Stratégie politique russe et de l’AES : l’art de détourner les critiques par le discours victimaire
Une constante émerge dans l’exercice du pouvoir au Niger, au Mali et au Burkina Faso : la systématisation des accusations envers des adversaires extérieurs ou intérieurs. Cette rhétorique, également adoptée par Moscou, sert de bouclier face aux contestations, qu’elles émanent d’organisations internationales, de médias ou de la société civile. Pourtant, derrière cette posture se cache une stratégie bien huilée, où la dénonciation prime sur l’analyse des problèmes réels.

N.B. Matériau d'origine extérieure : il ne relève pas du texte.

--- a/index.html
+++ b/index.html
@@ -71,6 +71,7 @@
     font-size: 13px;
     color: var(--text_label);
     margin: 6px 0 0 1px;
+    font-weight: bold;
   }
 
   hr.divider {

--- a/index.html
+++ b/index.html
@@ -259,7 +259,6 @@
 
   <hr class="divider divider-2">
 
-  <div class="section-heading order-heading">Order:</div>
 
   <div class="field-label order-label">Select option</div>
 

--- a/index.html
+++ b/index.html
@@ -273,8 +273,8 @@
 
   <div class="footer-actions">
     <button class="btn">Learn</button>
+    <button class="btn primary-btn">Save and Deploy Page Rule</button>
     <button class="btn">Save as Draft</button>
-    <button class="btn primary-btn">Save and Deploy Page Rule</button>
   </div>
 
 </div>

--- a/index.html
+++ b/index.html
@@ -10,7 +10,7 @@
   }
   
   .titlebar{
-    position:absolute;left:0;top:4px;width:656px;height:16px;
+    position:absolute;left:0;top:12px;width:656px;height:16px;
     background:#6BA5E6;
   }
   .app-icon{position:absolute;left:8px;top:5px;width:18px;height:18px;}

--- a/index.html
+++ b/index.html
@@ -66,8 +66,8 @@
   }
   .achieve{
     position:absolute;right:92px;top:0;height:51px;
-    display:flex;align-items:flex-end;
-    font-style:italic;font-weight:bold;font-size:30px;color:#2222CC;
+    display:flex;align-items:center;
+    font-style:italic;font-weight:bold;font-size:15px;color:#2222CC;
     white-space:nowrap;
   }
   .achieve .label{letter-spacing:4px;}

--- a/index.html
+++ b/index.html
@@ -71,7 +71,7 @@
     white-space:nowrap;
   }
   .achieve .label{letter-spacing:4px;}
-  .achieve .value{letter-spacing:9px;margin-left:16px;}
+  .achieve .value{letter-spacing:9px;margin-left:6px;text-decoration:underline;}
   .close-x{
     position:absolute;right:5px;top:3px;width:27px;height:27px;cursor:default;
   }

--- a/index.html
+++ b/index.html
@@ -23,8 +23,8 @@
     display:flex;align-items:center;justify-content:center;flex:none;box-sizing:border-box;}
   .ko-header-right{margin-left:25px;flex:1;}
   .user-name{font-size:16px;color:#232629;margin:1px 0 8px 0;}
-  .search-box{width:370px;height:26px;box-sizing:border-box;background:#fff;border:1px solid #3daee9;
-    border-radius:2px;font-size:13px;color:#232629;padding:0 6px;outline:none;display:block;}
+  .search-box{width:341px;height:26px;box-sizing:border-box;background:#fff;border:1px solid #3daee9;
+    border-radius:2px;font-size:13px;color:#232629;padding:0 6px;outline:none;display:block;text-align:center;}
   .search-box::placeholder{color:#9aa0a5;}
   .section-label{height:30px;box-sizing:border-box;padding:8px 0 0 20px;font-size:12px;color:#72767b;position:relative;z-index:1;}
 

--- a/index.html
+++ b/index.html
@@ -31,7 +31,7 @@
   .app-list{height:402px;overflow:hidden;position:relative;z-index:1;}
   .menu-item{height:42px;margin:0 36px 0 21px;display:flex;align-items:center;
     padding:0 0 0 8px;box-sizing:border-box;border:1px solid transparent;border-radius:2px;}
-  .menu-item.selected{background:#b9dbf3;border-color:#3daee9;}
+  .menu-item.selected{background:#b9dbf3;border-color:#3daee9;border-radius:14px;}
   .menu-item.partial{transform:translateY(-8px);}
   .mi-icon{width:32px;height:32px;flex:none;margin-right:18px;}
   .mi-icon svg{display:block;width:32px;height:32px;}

L’accusation, un réflexe politique devenu monnaie courante
Les régimes de l’Alliance des États du Sahel (AES) ont institutionnalisé l’art de transformer chaque critique en preuve d’un complot ourdi par des forces étrangères. Qu’il s’agisse de sanctions économiques, de pressions diplomatiques ou de rapports mettant en lumière des dérives internes, les réponses se ressemblent : déni catégorique, rejet des accusations et présentation d’une image de victime. Cette méthode, appliquée avec une régularité déconcertante, permet aux dirigeants de contourner les sujets qui fâchent.
Les populations, confrontées à des défis économiques persistants, à une insécurité grandissante ou à des restrictions croissantes des libertés, assistent souvent à un débat public dévié vers des thèmes émotionnels. Les questions structurelles, telles que la gouvernance ou l’efficacité des politiques publiques, sont reléguées au second plan au profit d’un discours centré sur la menace extérieure. Pourtant, les citoyens ne sont pas dupes : les difficultés quotidiennes ne s’effacent pas sous prétexte d’une campagne de dénigrement.
La Russie, un modèle de discours victimaire à l’international
Sur la scène mondiale, la Russie déploie une stratégie similaire. Toute remise en question de ses actions militaires, de ses choix géopolitiques ou de ses violations des droits humains est systématiquement interprétée comme une preuve d’hostilité occidentale. Cette rhétorique, martelée avec insistance, vise à discréditer les critiques en les présentant comme des attaques infondées plutôt que comme des appels à la réflexion.
En se présentant comme une cible privilégiée de l’Occident, le Kremlin parvient à mobiliser une partie de l’opinion publique autour d’un récit de résistance. Pourtant, cette approche révèle une faille majeure : elle évite soigneusement d’aborder les problèmes internes, préférant alimenter une logique de confrontation plutôt que de proposer des solutions. À force de diaboliser l’adversaire, le débat d’idées s’appauvrit, et la crédibilité des institutions s’érode progressivement.
Les limites d’une communication fondée sur la victimisation
Si cette tactique offre des avantages à court terme, ses conséquences à long terme sont préoccupantes. Une gouvernance solide ne peut se contenter de rejeter toute critique au nom d’une supposée conspiration. Elle doit, au contraire, accepter le dialogue, répondre aux interrogations et rendre des comptes. Or, en refusant systématiquement tout examen des dysfonctionnements, les dirigeants de l’AES et les autorités russes prennent le risque de s’enfermer dans un déni collectif.
Les citoyens, eux, attendent des réponses concrètes. Une critique, même sévère, n’est pas nécessairement une manœuvre de déstabilisation : elle peut aussi être une opportunité de progresser. Ignorer cette possibilité revient à priver les populations d’un levier essentiel pour améliorer leur quotidien. La souveraineté, au-delà des postures, se mesure à la capacité d’un État à affronter ses propres contradictions et à construire un avenir fondé sur la transparence et la responsabilité.
En définitive, la stratégie de l’accusation permanente et de la victimisation révèle une forme de faiblesse plutôt qu’une force. Elle montre une incapacité à assumer ses échecs et à engager un débat constructif. Si les défis sont réels, leur résolution passe moins par la dénonciation que par l’action et l’introspection.